Why bigger denominator ≠ bigger fraction
A very common mistake: looking at 3/8 and 1/3 and thinking '8 is bigger than 3, so 3/8 must be bigger.' But denominators describe slice sizes — a bigger denominator means smaller slices. With 8ths, the whole pizza is cut into 8 thin slices. With 3rds, it's cut into 3 thick slices. Three thin slices (3/8) vs one thick slice (1/3) — which is more pizza?
The answer: find a common denominator and compare. LCD(8, 3) = 24: 3/8 = 9/24, and 1/3 = 8/24. So 3/8 > 1/3 — but only barely!
½ of a giant watermelon is MORE than ½ of a grape. The fraction ½ says nothing about the actual amount unless the wholes are the same size.
When comparing fractions, the bars, circles, or bars on diagrams must always be identical in size. Any diagram where the wholes are different sizes is comparing different things.
- Common denominator: rewrite both fractions with the same denominator, then compare numerators.

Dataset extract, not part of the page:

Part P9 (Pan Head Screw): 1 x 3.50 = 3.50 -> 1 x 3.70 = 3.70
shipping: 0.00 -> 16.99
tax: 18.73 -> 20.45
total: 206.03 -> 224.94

More numerator = bigger fraction.
- Benchmark ½: a fraction less than ½ is smaller than one greater than ½ (e.g., 2/5 < ½ < 3/5).
- Same numerator: if the numerators match, the bigger denominator = smaller fraction (4/9 < 4/7 because ninths are smaller pieces).
- LCD of 4 and 8 is 8.
- Convert: 3/4 = 6/8.
- Now compare: 6/8 vs 5/8. Same denominator → compare numerators: 6 > 5.
- So 3/4 > 5/8.
- LCD of 2, 3, 4 is 12.
- Convert: 1/2 = 6/12; 2/3 = 8/12; 1/4 = 3/12; 3/4 = 9/12.

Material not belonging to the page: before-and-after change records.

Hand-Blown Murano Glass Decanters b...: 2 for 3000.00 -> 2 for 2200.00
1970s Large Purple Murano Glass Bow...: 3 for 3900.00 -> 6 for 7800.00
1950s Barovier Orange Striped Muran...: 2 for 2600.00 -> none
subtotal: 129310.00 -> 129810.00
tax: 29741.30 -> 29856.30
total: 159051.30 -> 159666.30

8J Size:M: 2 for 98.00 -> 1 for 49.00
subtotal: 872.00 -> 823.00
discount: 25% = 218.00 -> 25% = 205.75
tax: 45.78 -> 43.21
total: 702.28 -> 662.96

- Order the numerators: 3, 6, 8, 9.
- Translate back: 1/4, 1/2, 2/3, 3/4.
Check your understanding
- Fractions can only be compared fairly when they refer to the same-size whole.

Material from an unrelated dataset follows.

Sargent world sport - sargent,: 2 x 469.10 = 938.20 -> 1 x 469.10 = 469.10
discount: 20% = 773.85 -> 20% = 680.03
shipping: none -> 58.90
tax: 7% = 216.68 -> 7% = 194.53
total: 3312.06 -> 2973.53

- To compare fractions, find a common denominator; then the larger numerator wins.
- A bigger denominator means smaller slices — never assume a bigger denominator means a bigger fraction.
- Benchmark fractions (0, 1/2, 1) let you quickly estimate relative size without full computation.
- Same-numerator strategy: with equal numerators, the bigger denominator gives the smaller fraction.